> Provided records:

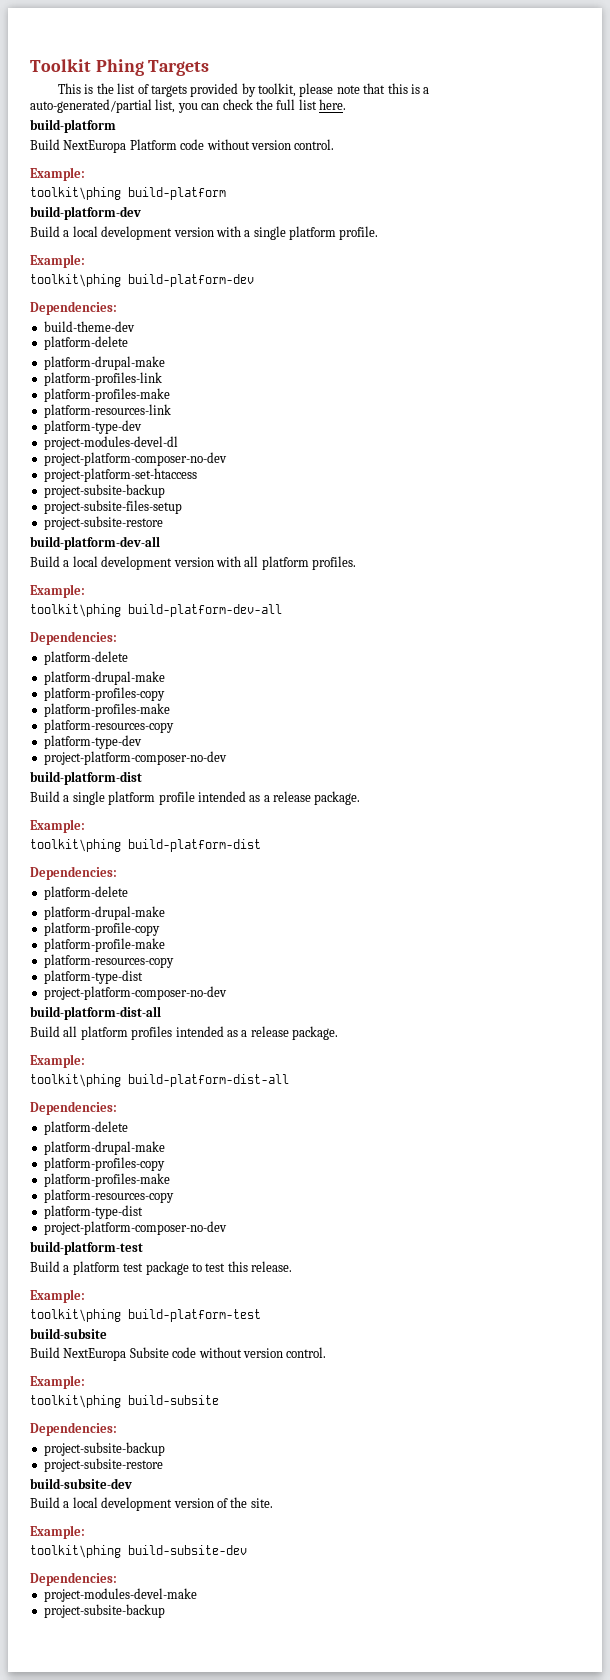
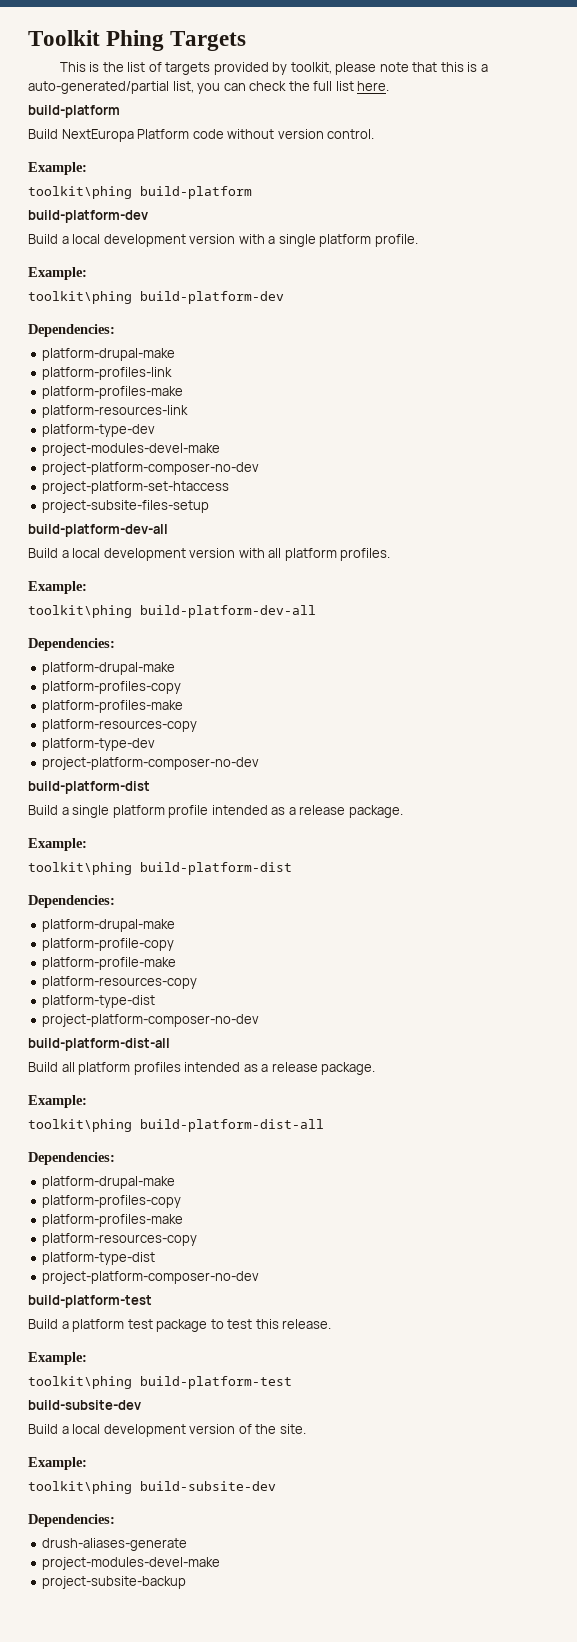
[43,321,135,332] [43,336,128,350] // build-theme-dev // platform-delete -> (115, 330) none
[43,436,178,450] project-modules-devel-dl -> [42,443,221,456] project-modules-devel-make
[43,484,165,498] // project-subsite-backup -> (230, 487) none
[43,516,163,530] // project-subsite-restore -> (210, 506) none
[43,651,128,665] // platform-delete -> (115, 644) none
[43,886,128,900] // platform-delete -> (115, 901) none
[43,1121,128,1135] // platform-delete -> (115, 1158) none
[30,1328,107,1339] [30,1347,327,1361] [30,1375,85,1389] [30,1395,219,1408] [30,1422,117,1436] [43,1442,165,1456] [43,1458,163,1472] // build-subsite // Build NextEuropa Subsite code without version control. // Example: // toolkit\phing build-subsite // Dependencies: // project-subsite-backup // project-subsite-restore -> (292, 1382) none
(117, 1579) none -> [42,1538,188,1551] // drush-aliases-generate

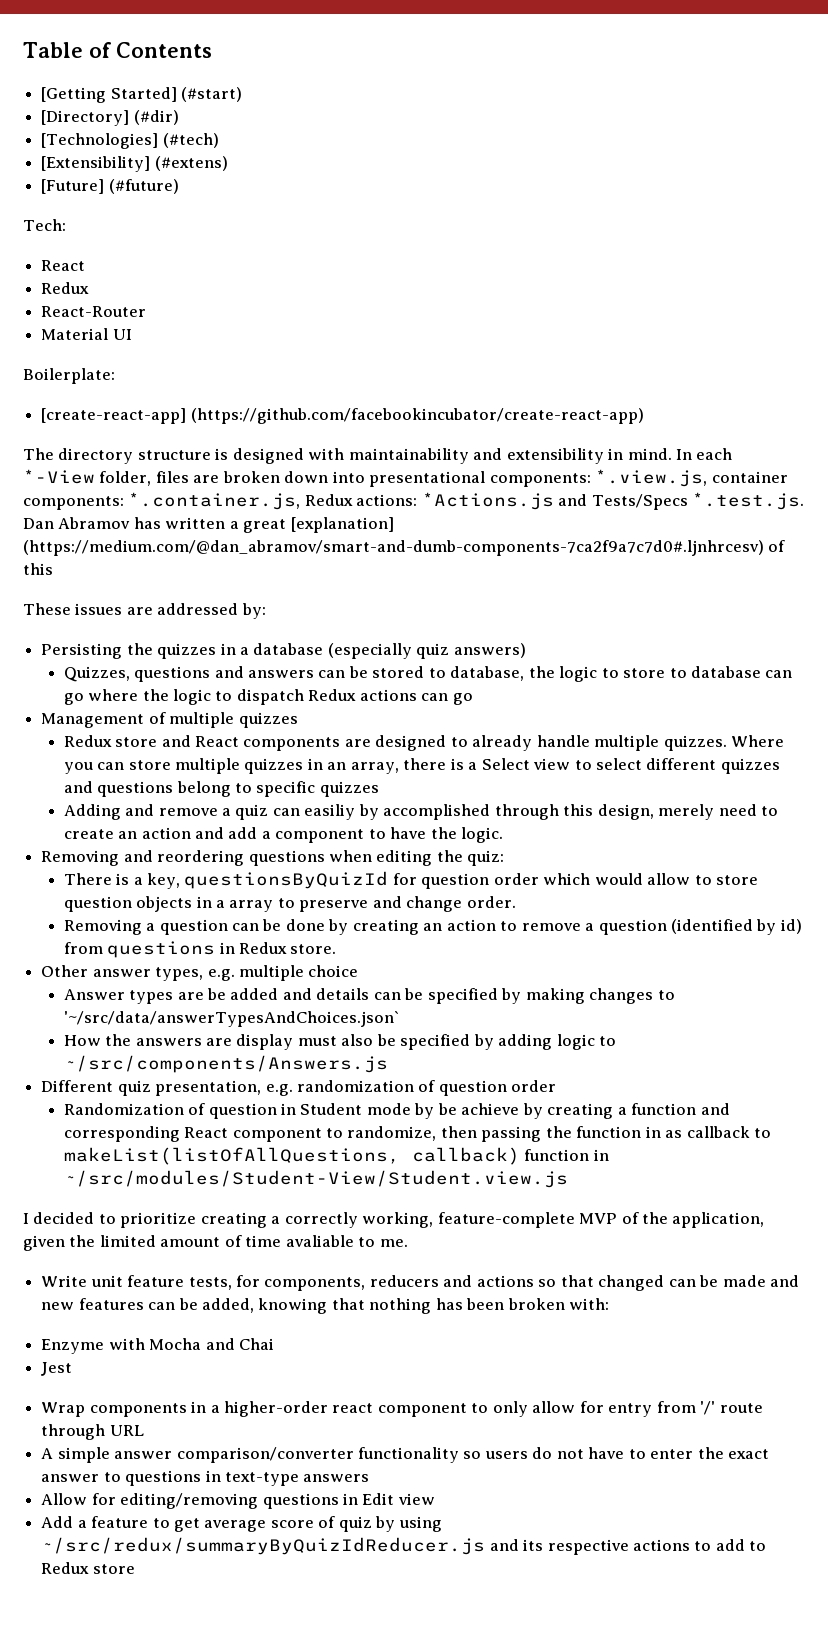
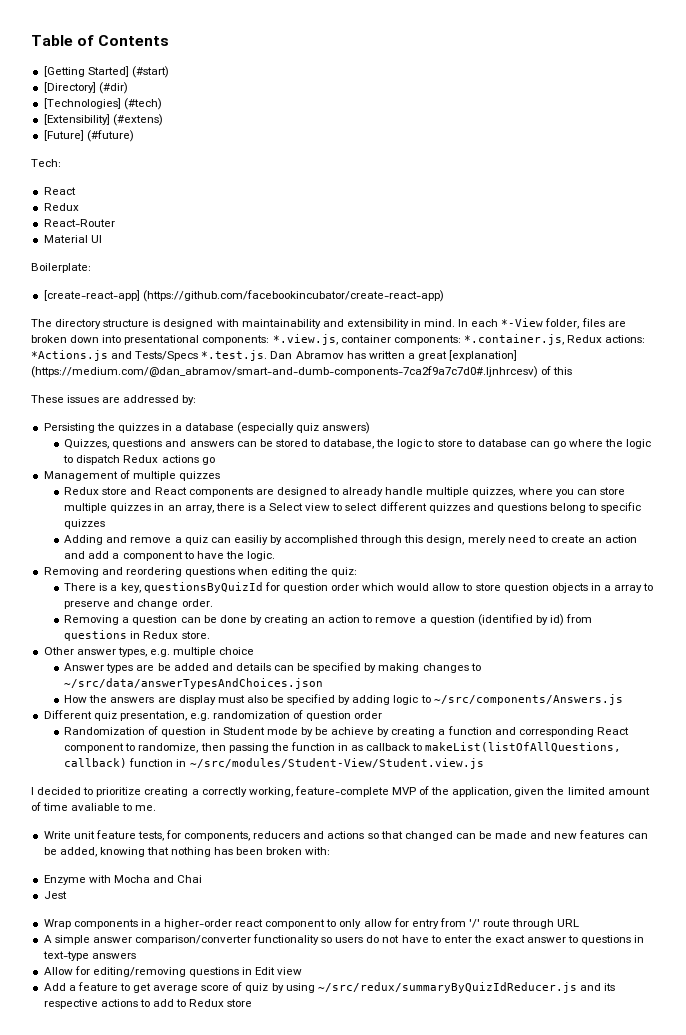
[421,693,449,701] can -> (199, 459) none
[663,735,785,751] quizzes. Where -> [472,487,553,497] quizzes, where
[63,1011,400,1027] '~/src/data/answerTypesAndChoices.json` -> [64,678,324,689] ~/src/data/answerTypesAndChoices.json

> Description of the task:
Restate the data above exactly, stripping out each image.

> Output for this task:
[43,321,135,332] [43,336,128,350] // build-theme-dev // platform-delete -> (115, 330) none
[43,436,178,450] project-modules-devel-dl -> [42,443,221,456] project-modules-devel-make
[43,484,165,498] // project-subsite-backup -> (230, 487) none
[43,516,163,530] // project-subsite-restore -> (210, 506) none
[43,651,128,665] // platform-delete -> (115, 644) none
[43,886,128,900] // platform-delete -> (115, 901) none
[43,1121,128,1135] // platform-delete -> (115, 1158) none
[30,1328,107,1339] [30,1347,327,1361] [30,1375,85,1389] [30,1395,219,1408] [30,1422,117,1436] [43,1442,165,1456] [43,1458,163,1472] // build-subsite // Build NextEuropa Subsite code without version control. // Example: // toolkit\phing build-subsite // Dependencies: // project-subsite-backup // project-subsite-restore -> (292, 1382) none
(117, 1579) none -> [42,1538,188,1551] // drush-aliases-generate

[421,693,449,701] can -> (199, 459) none
[663,735,785,751] quizzes. Where -> [472,487,553,497] quizzes, where
[63,1011,400,1027] '~/src/data/answerTypesAndChoices.json` -> [64,678,324,689] ~/src/data/answerTypesAndChoices.json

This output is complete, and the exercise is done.